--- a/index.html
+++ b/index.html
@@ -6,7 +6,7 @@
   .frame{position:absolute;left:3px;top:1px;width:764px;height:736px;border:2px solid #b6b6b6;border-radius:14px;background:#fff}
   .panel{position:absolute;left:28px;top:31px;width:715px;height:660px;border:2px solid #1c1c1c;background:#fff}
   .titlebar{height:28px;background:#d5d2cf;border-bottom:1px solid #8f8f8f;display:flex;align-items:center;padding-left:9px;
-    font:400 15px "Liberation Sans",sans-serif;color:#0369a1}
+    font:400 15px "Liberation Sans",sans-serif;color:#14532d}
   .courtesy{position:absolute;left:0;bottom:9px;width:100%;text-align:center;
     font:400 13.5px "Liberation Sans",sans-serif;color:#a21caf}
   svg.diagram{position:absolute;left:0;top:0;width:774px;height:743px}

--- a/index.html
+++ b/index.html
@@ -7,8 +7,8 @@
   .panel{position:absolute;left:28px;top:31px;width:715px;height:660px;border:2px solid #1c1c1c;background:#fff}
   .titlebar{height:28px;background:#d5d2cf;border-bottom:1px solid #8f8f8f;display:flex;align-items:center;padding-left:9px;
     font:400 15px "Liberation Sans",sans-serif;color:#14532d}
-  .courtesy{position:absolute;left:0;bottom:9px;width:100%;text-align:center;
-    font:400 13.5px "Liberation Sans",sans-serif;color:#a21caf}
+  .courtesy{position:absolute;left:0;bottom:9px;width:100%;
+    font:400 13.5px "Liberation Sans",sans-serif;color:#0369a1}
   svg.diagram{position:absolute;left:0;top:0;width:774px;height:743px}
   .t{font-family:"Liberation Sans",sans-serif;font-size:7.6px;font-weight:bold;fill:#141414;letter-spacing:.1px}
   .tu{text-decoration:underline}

◆ ◆ ◆ ◆ ◆ ◆ ◆

PROBLEM STATEMENT
Retype the entries. Every line must match exactly.

THE COMPLETED TASK
--- a/index.html
+++ b/index.html
@@ -6,7 +6,7 @@
   .frame{position:absolute;left:3px;top:1px;width:764px;height:736px;border:2px solid #b6b6b6;border-radius:14px;background:#fff}
   .panel{position:absolute;left:28px;top:31px;width:715px;height:660px;border:2px solid #1c1c1c;background:#fff}
   .titlebar{height:28px;background:#d5d2cf;border-bottom:1px solid #8f8f8f;display:flex;align-items:center;padding-left:9px;
-    font:400 15px "Liberation Sans",sans-serif;color:#0369a1}
+    font:400 15px "Liberation Sans",sans-serif;color:#14532d}
   .courtesy{position:absolute;left:0;bottom:9px;width:100%;text-align:center;
     font:400 13.5px "Liberation Sans",sans-serif;color:#a21caf}
   svg.diagram{position:absolute;left:0;top:0;width:774px;height:743px}

--- a/index.html
+++ b/index.html
@@ -7,8 +7,8 @@
   .panel{position:absolute;left:28px;top:31px;width:715px;height:660px;border:2px solid #1c1c1c;background:#fff}
   .titlebar{height:28px;background:#d5d2cf;border-bottom:1px solid #8f8f8f;display:flex;align-items:center;padding-left:9px;
     font:400 15px "Liberation Sans",sans-serif;color:#14532d}
-  .courtesy{position:absolute;left:0;bottom:9px;width:100%;text-align:center;
-    font:400 13.5px "Liberation Sans",sans-serif;color:#a21caf}
+  .courtesy{position:absolute;left:0;bottom:9px;width:100%;
+    font:400 13.5px "Liberation Sans",sans-serif;color:#0369a1}
   svg.diagram{position:absolute;left:0;top:0;width:774px;height:743px}
   .t{font-family:"Liberation Sans",sans-serif;font-size:7.6px;font-weight:bold;fill:#141414;letter-spacing:.1px}
   .tu{text-decoration:underline}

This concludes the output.